(Code change snippets)
BEGIN

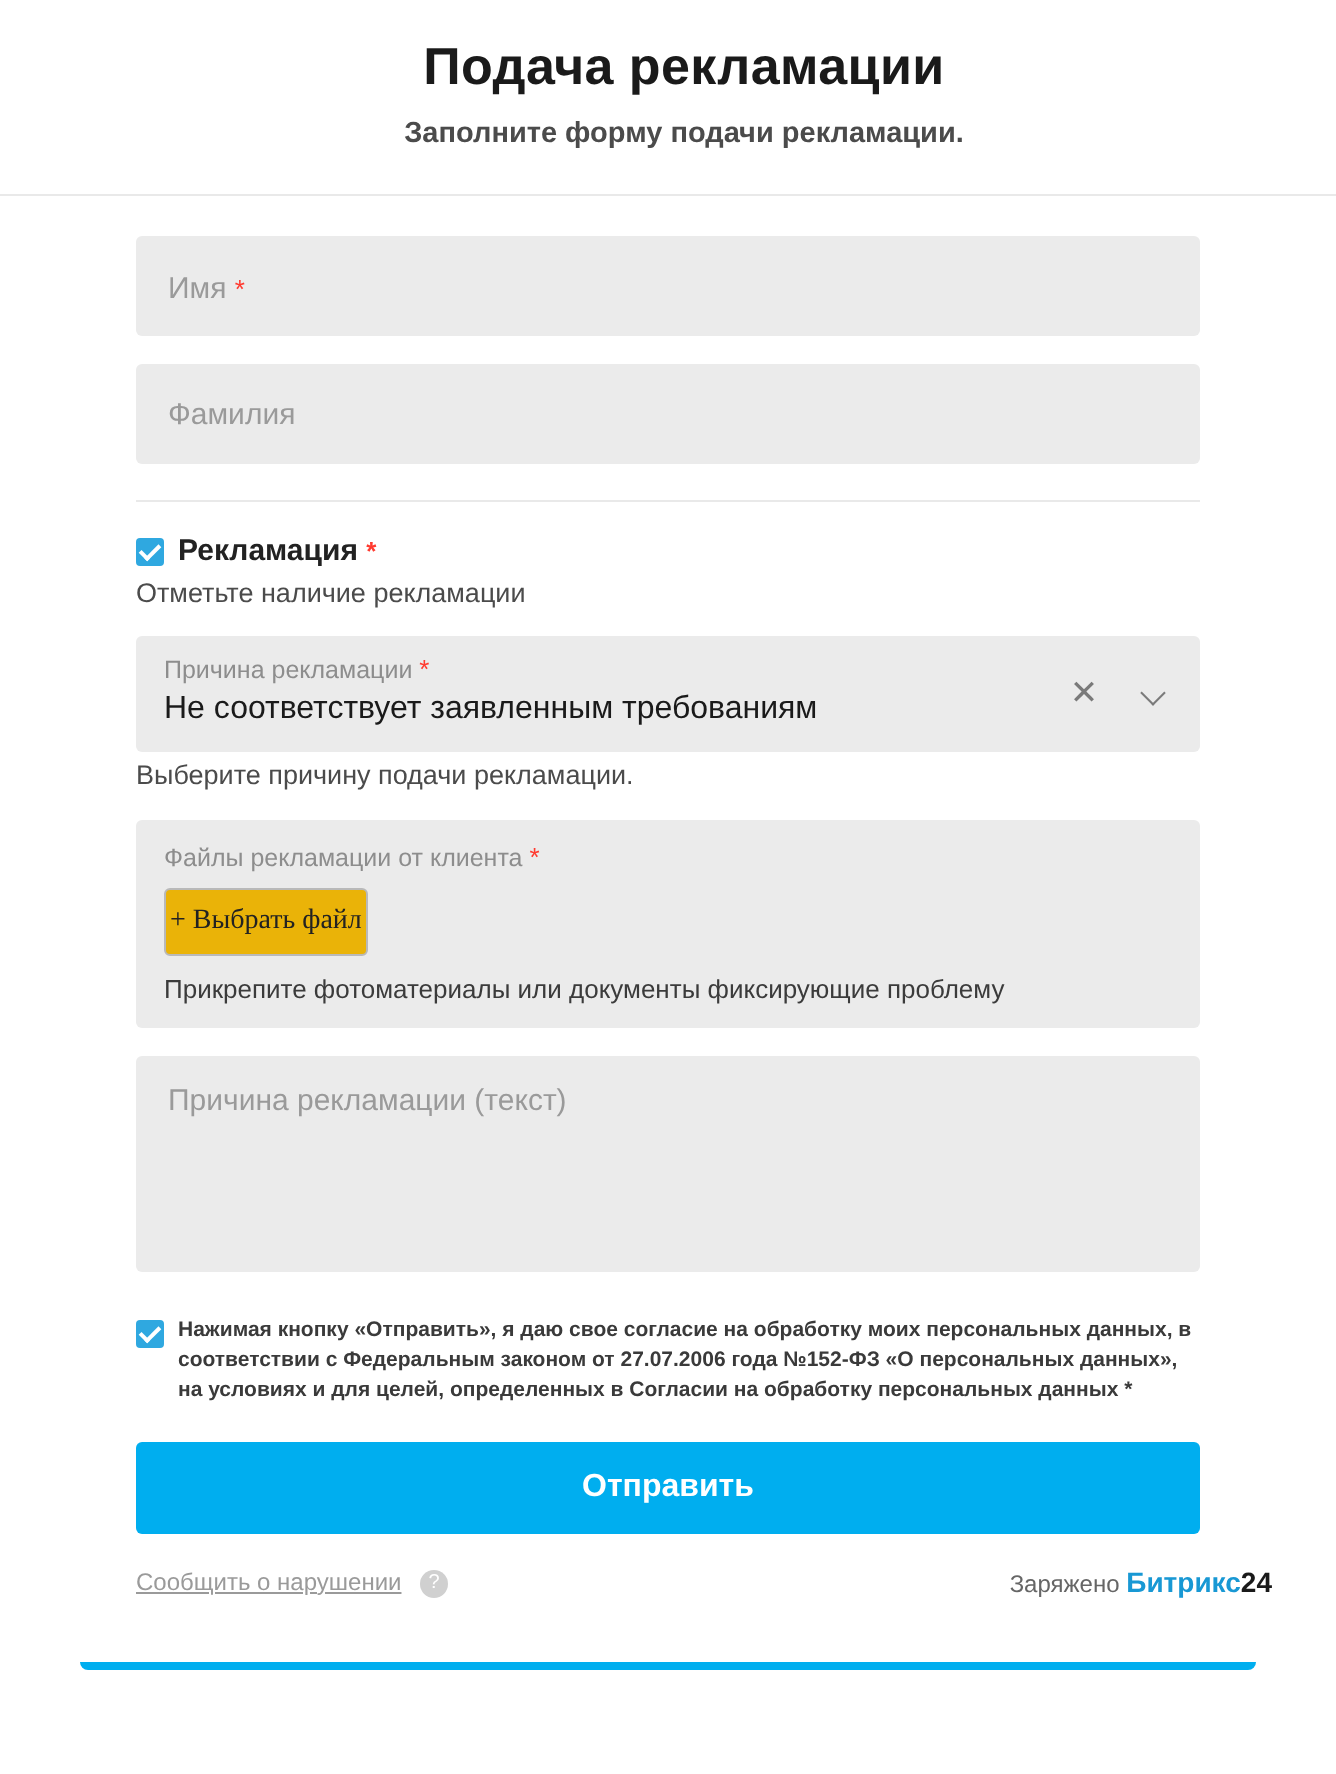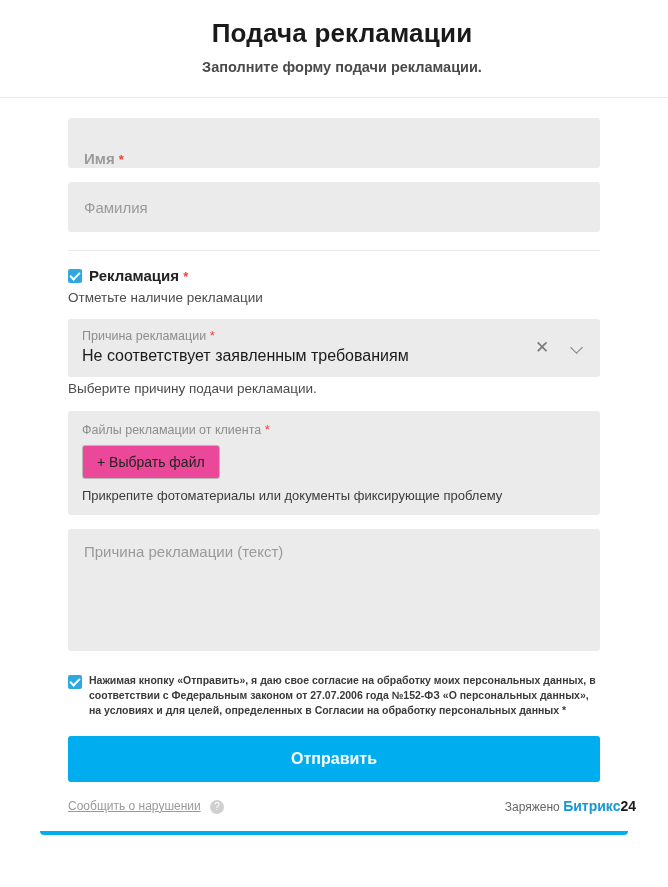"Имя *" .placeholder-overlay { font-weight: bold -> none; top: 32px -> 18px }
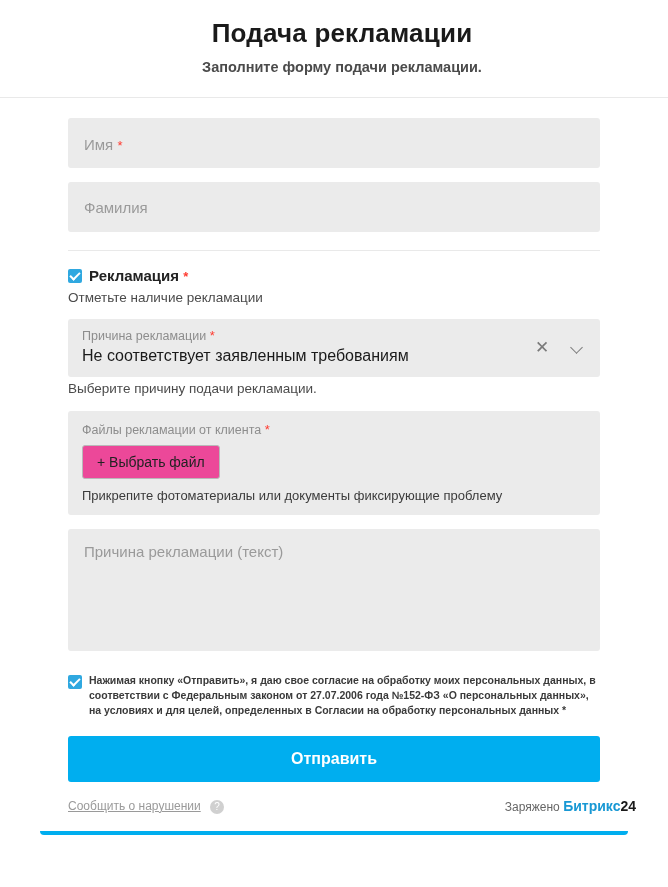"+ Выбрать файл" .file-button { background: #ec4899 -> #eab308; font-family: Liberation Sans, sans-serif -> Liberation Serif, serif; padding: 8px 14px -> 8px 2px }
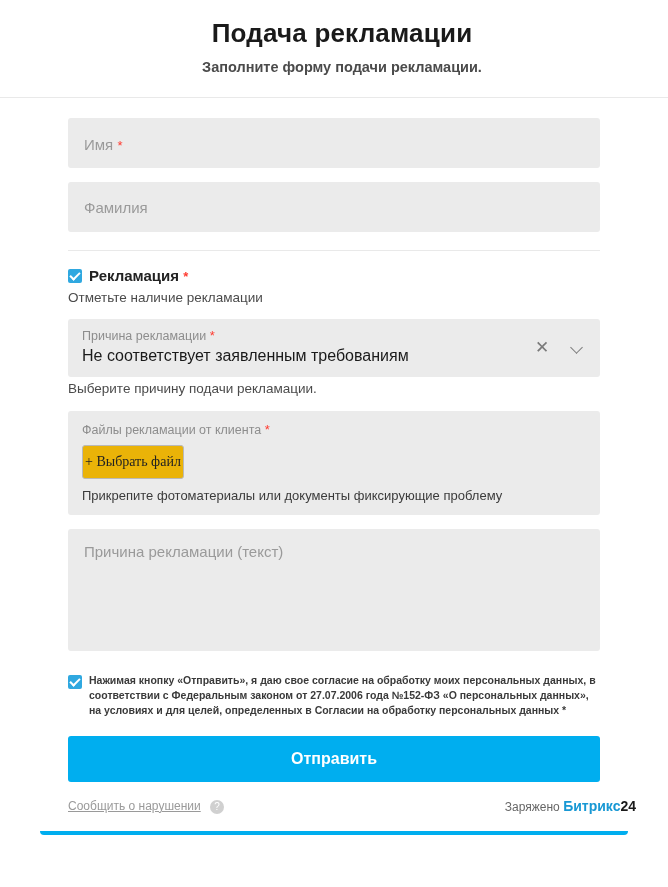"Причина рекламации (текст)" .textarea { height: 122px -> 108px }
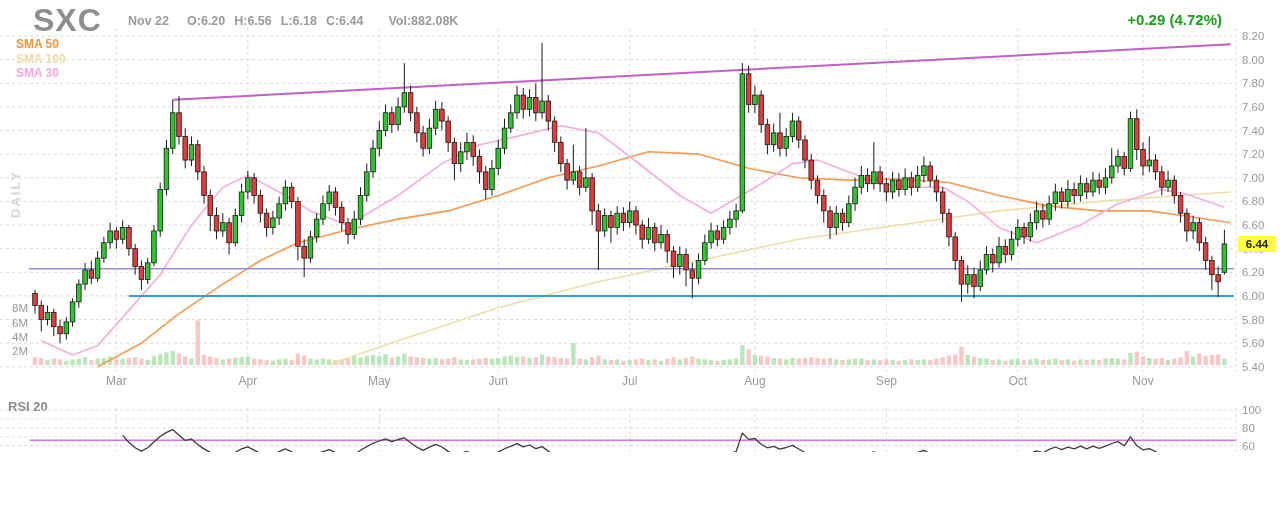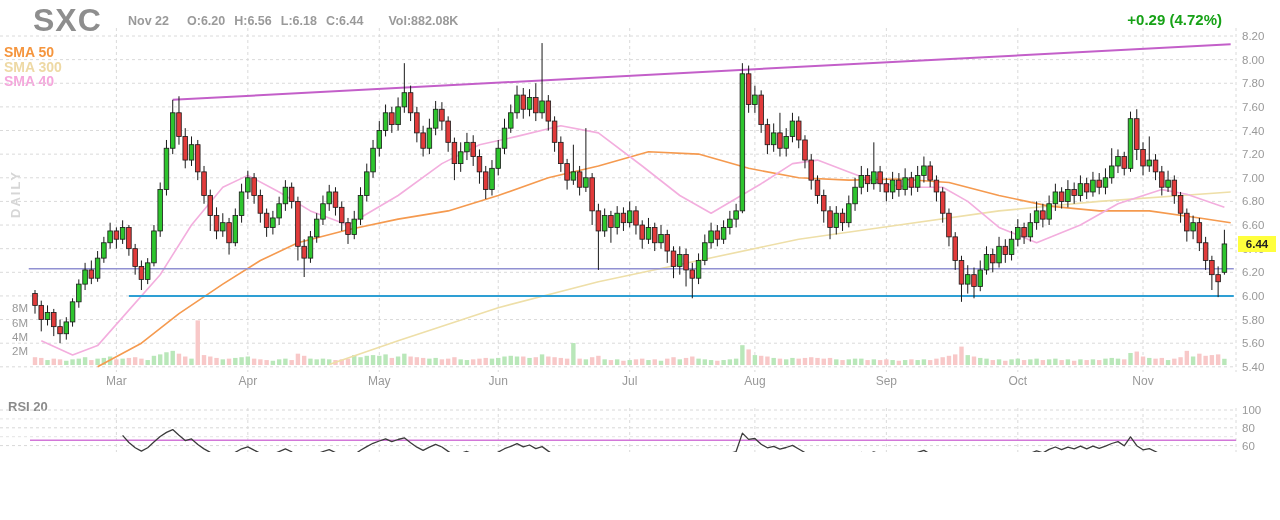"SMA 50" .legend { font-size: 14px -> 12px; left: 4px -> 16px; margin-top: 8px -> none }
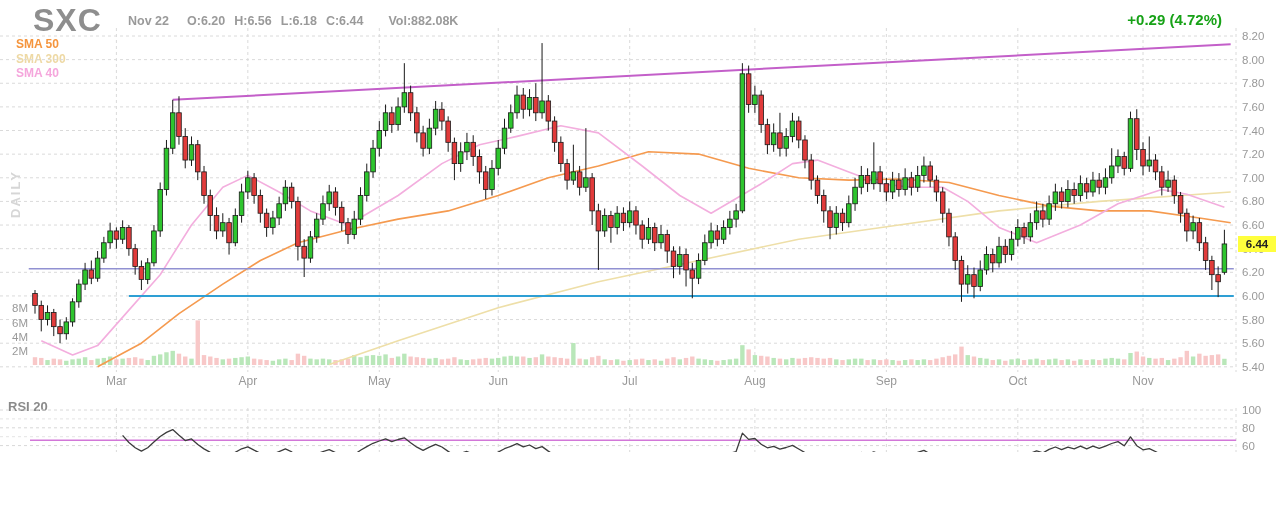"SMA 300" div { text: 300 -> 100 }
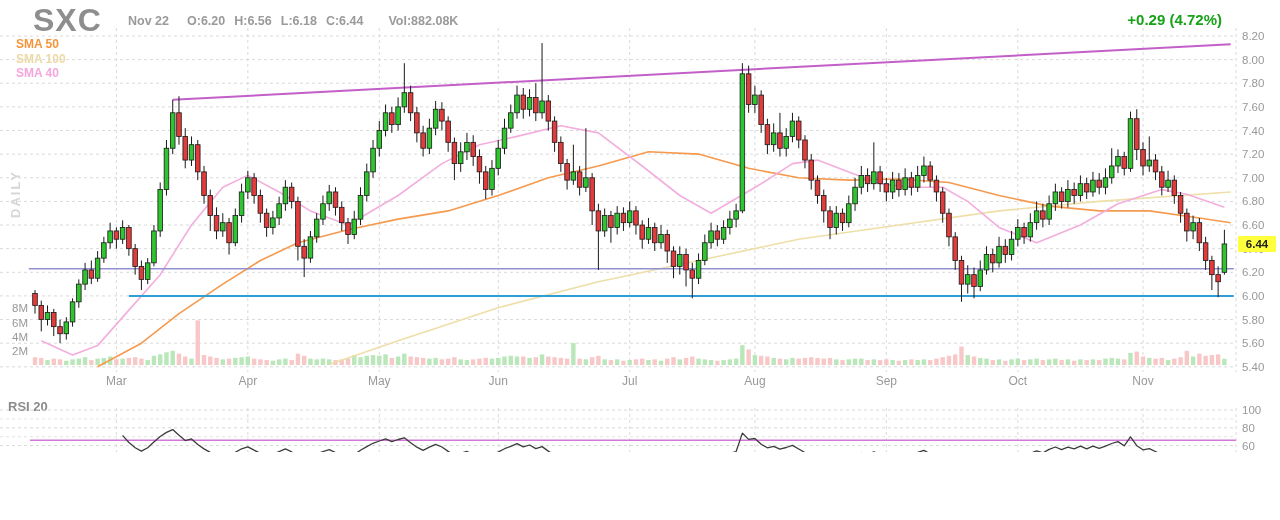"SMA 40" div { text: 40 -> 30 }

END

The answer should be an exact restatement of every entry, with the pictures omitted.

"Имя *" .placeholder-overlay { font-weight: bold -> none; top: 32px -> 18px }
"+ Выбрать файл" .file-button { background: #ec4899 -> #eab308; font-family: Liberation Sans, sans-serif -> Liberation Serif, serif; padding: 8px 14px -> 8px 2px }
"Причина рекламации (текст)" .textarea { height: 122px -> 108px }
"SMA 50" .legend { font-size: 14px -> 12px; left: 4px -> 16px; margin-top: 8px -> none }
"SMA 300" div { text: 300 -> 100 }
"SMA 40" div { text: 40 -> 30 }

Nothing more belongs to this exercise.